### Records drawn from a dataset
= = =

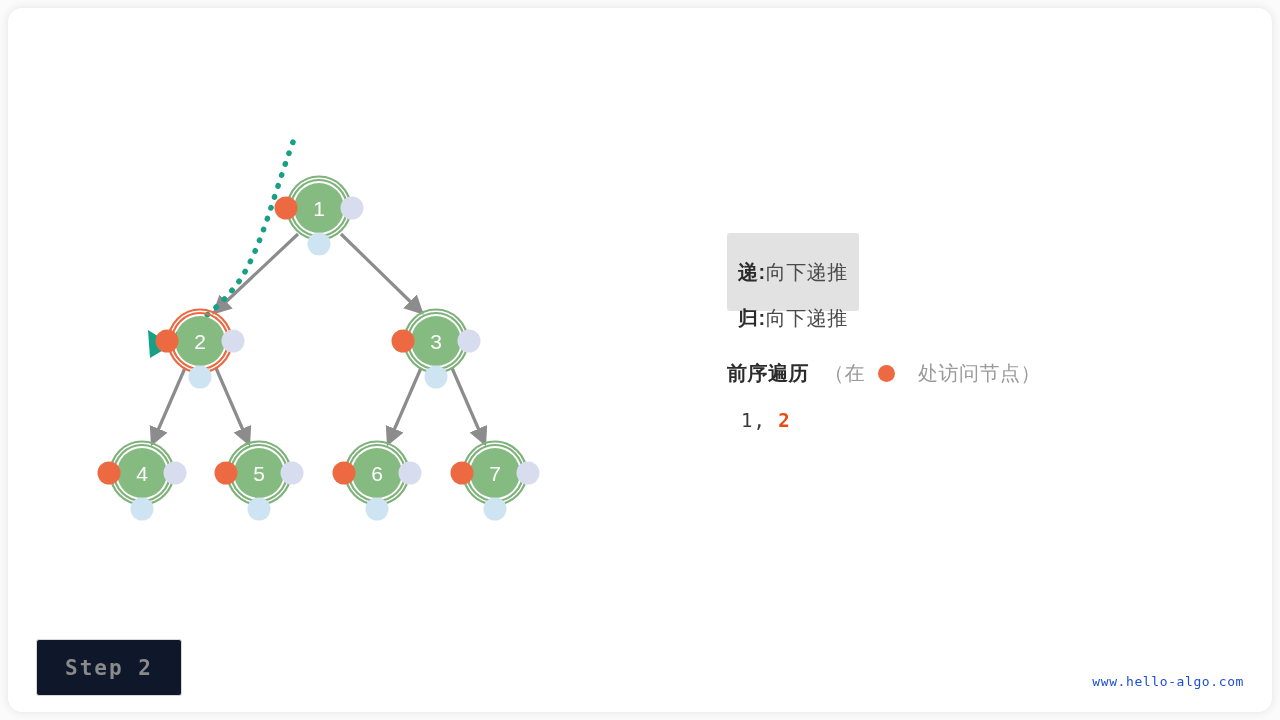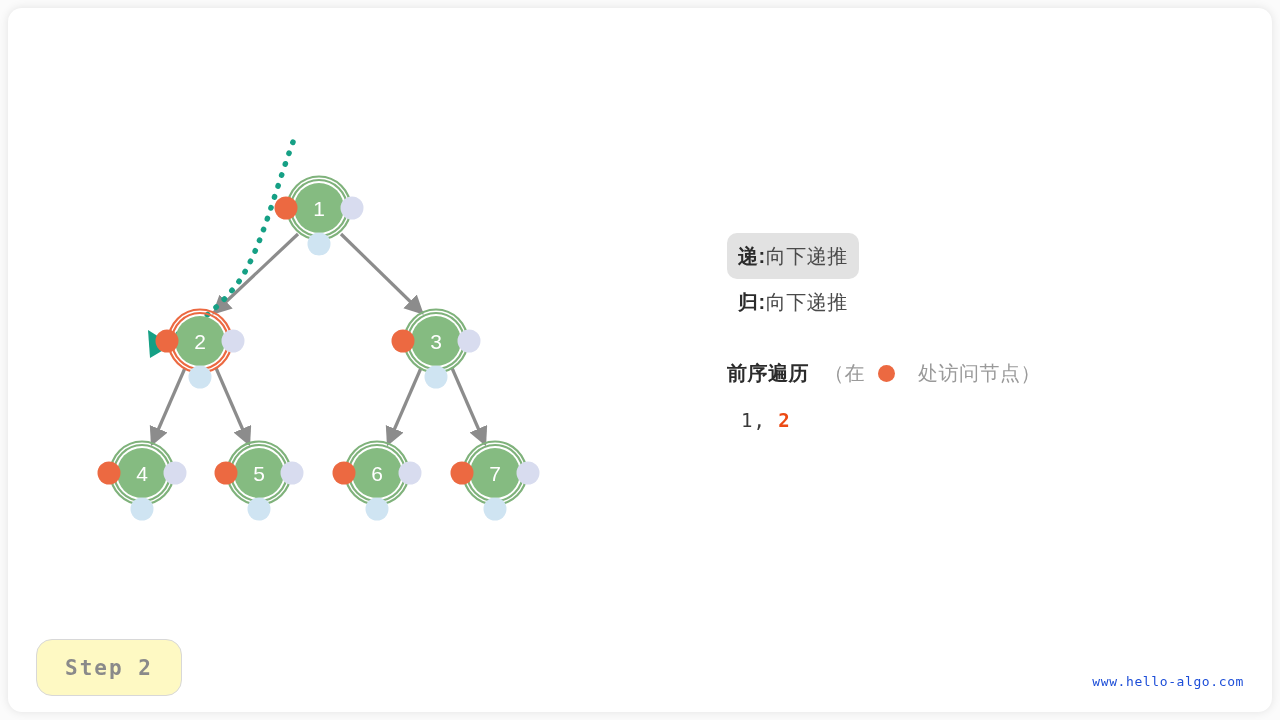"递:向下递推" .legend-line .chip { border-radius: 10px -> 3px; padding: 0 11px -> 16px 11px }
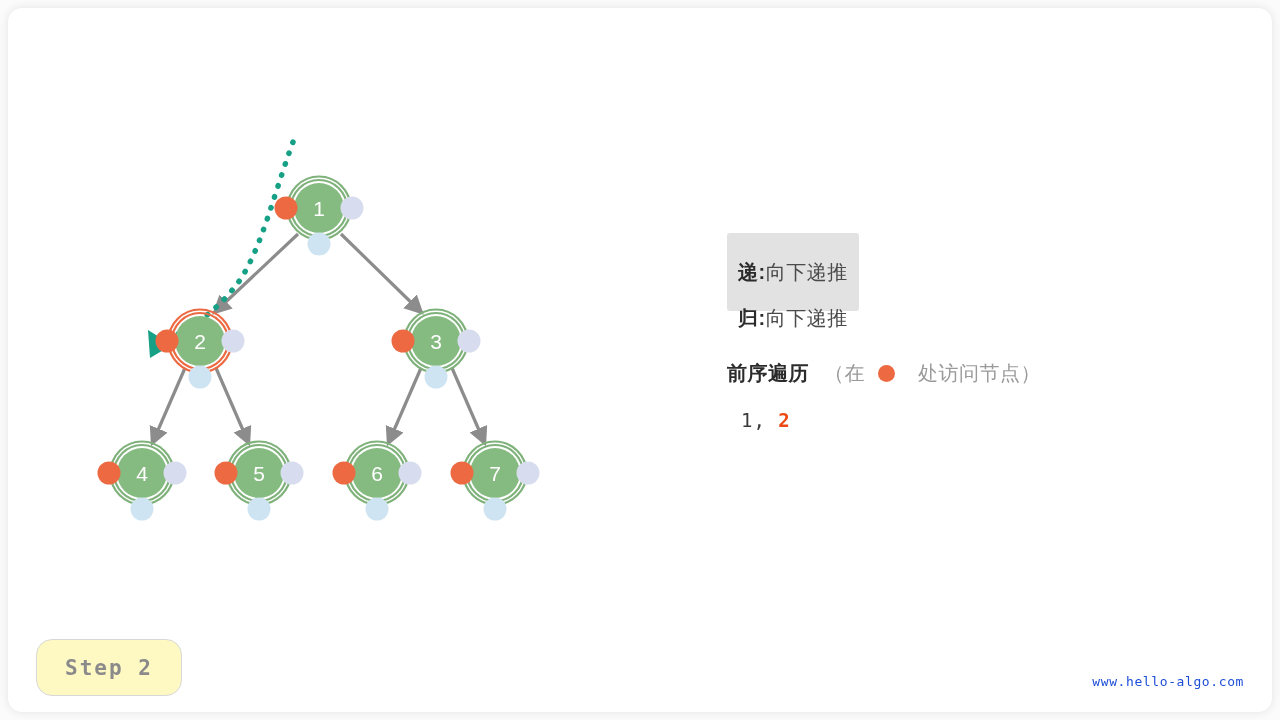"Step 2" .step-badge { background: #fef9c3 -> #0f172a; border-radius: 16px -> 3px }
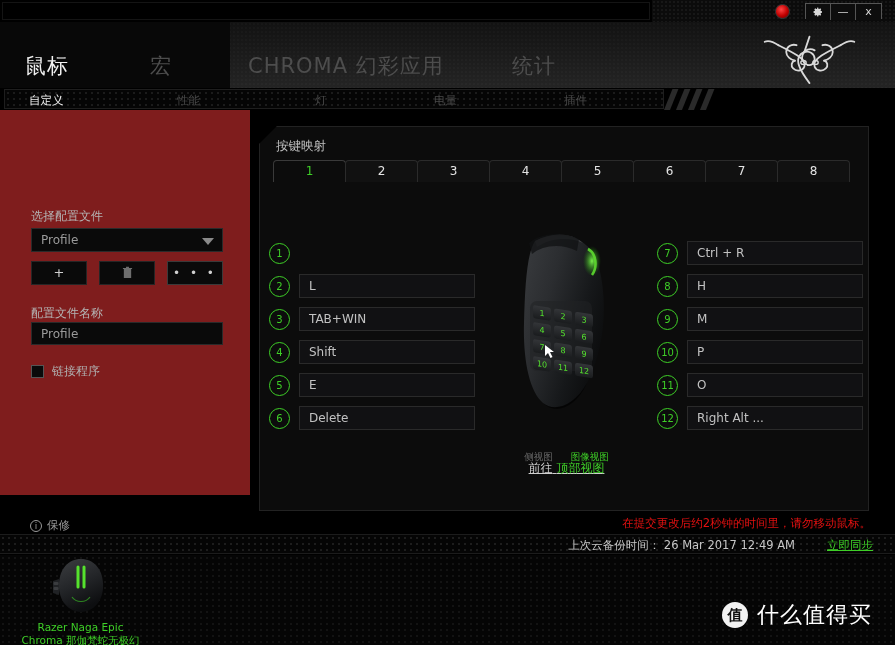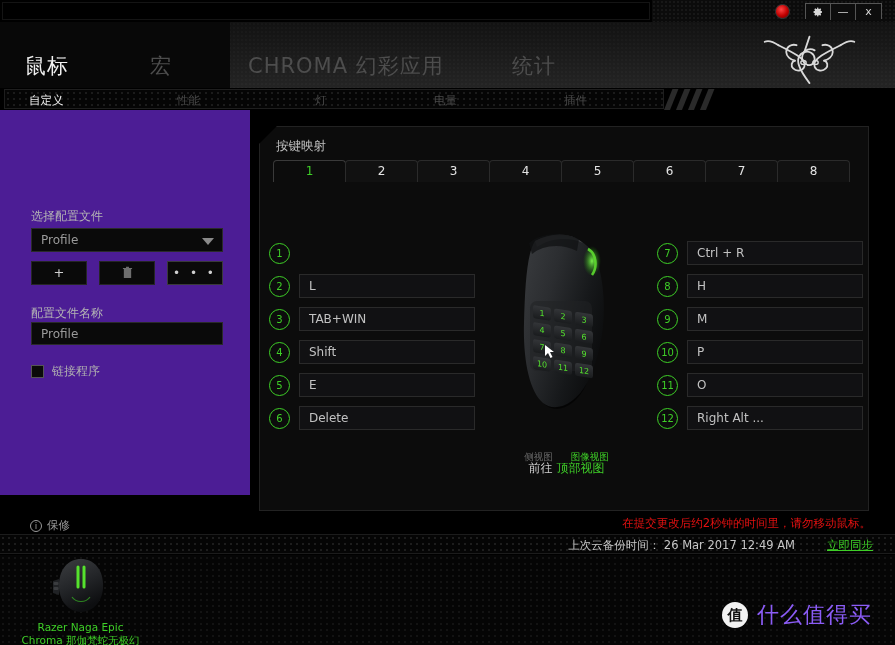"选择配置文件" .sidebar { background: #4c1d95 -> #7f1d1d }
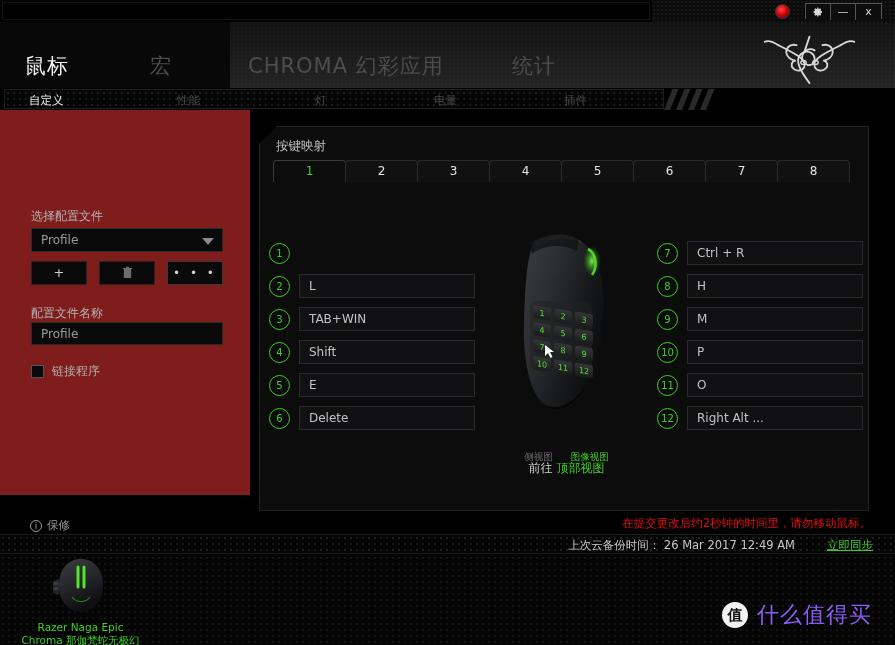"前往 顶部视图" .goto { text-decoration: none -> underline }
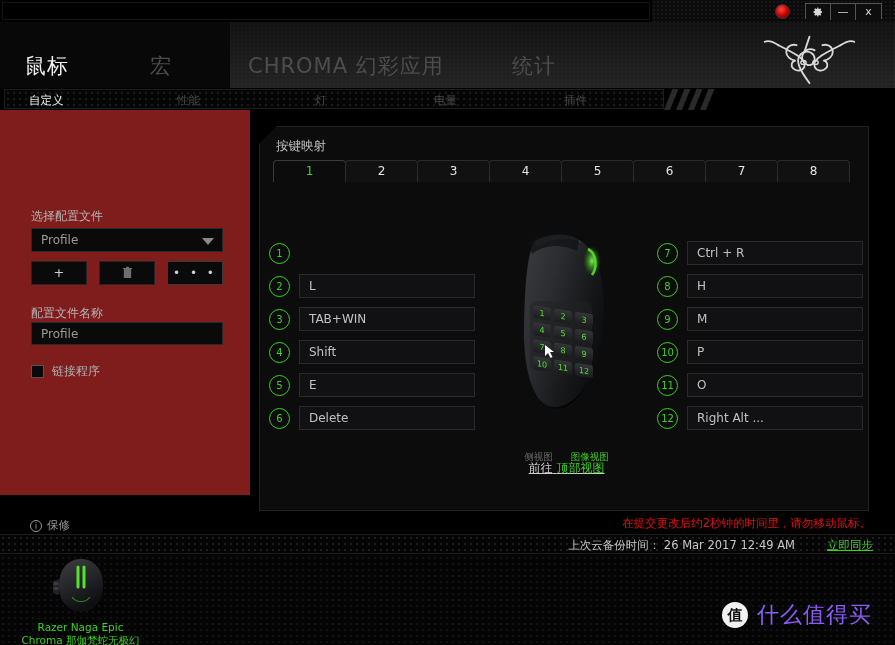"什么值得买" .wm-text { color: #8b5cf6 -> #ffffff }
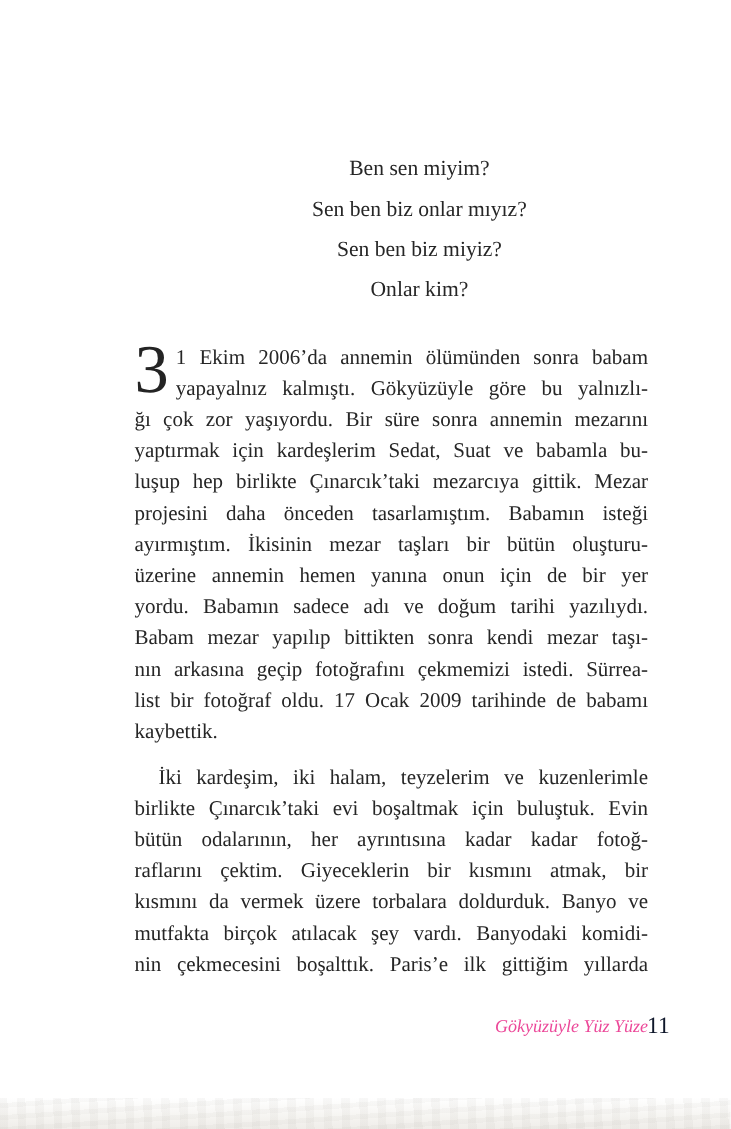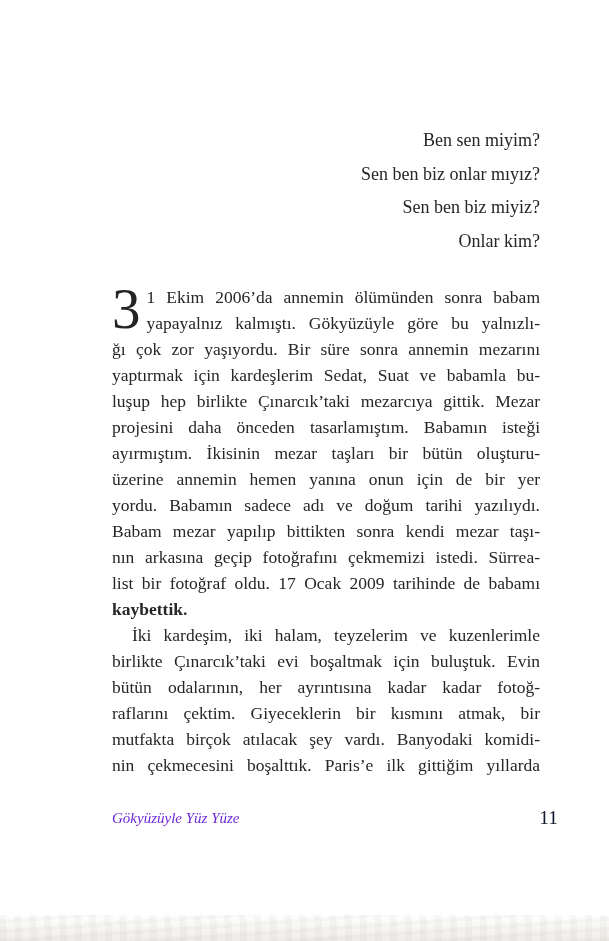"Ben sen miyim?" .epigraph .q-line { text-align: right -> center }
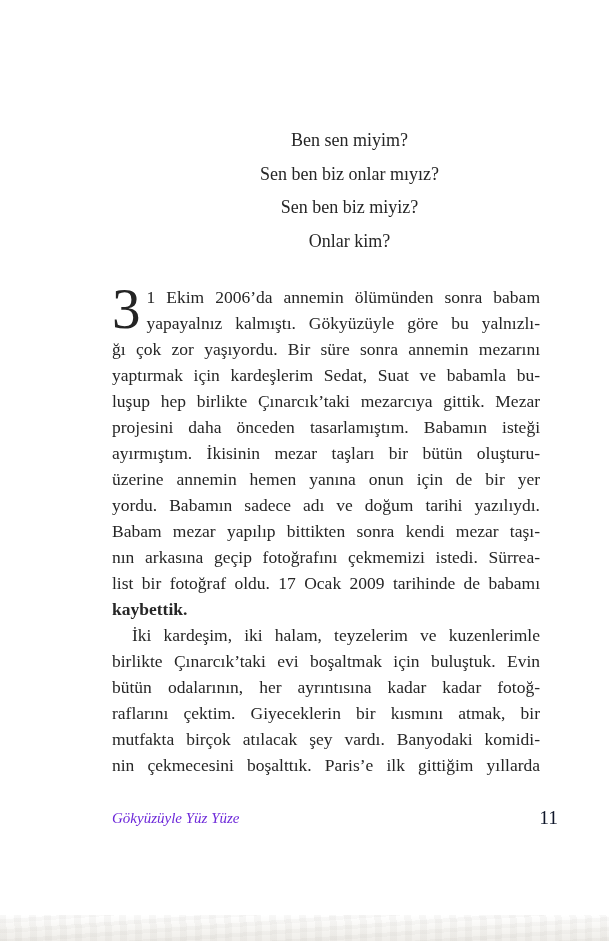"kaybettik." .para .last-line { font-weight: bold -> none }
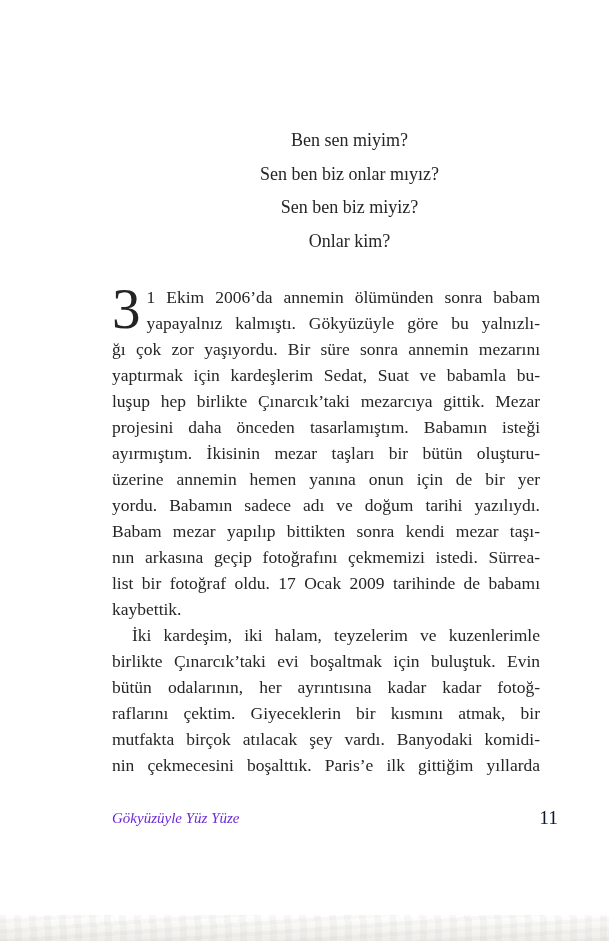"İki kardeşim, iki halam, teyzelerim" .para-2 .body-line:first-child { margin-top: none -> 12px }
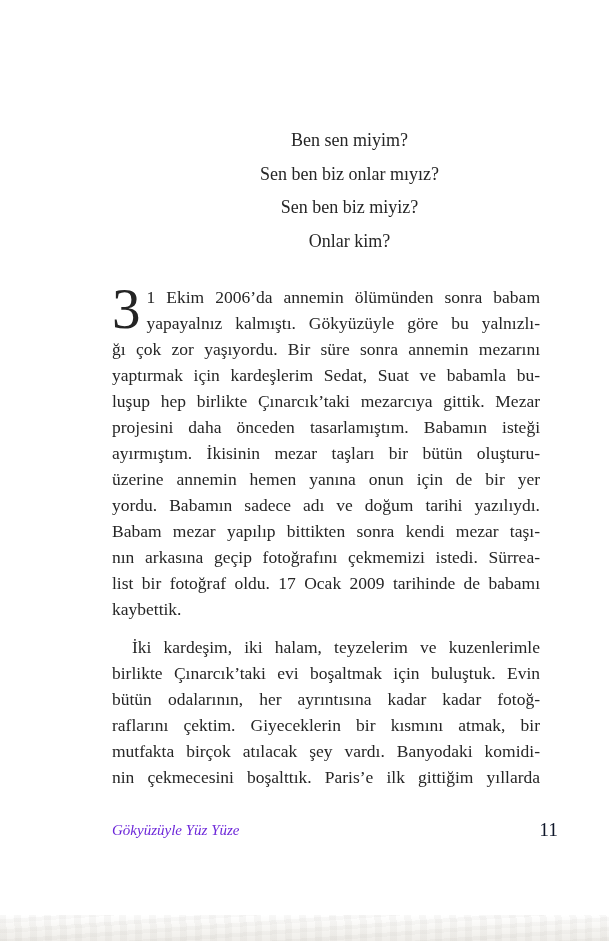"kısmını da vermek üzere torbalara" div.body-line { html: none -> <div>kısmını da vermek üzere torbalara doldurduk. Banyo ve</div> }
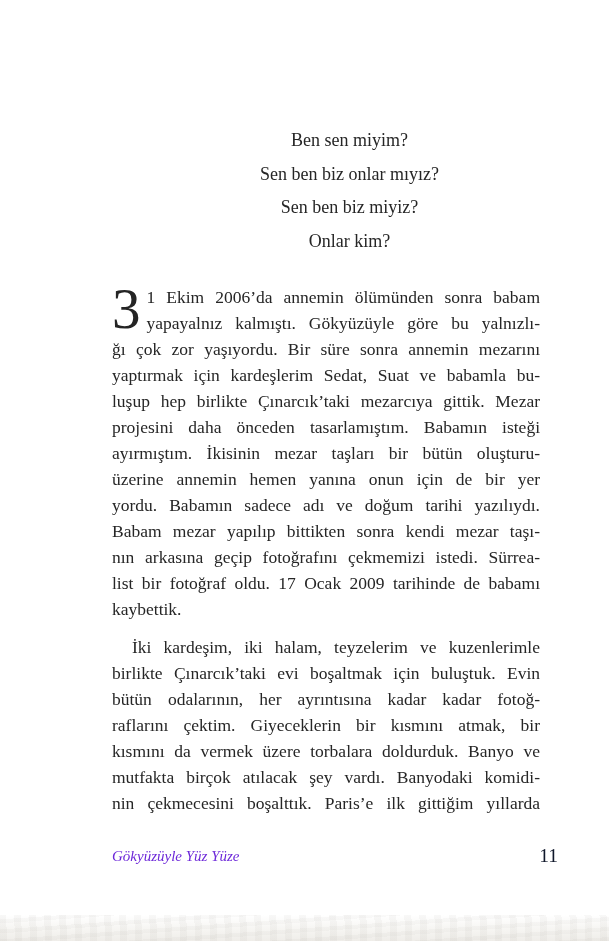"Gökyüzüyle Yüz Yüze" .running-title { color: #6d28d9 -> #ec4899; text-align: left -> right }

= = =

### Activity
Return all the data above as written, leaving out only the pictures.

### Output of the exercise
"递:向下递推" .legend-line .chip { border-radius: 10px -> 3px; padding: 0 11px -> 16px 11px }
"Step 2" .step-badge { background: #fef9c3 -> #0f172a; border-radius: 16px -> 3px }
"选择配置文件" .sidebar { background: #4c1d95 -> #7f1d1d }
"前往 顶部视图" .goto { text-decoration: none -> underline }
"什么值得买" .wm-text { color: #8b5cf6 -> #ffffff }
"Ben sen miyim?" .epigraph .q-line { text-align: right -> center }
"kaybettik." .para .last-line { font-weight: bold -> none }
"İki kardeşim, iki halam, teyzelerim" .para-2 .body-line:first-child { margin-top: none -> 12px }
"kısmını da vermek üzere torbalara" div.body-line { html: none -> <div>kısmını da vermek üzere torbalara doldurduk. Banyo ve</div> }
"Gökyüzüyle Yüz Yüze" .running-title { color: #6d28d9 -> #ec4899; text-align: left -> right }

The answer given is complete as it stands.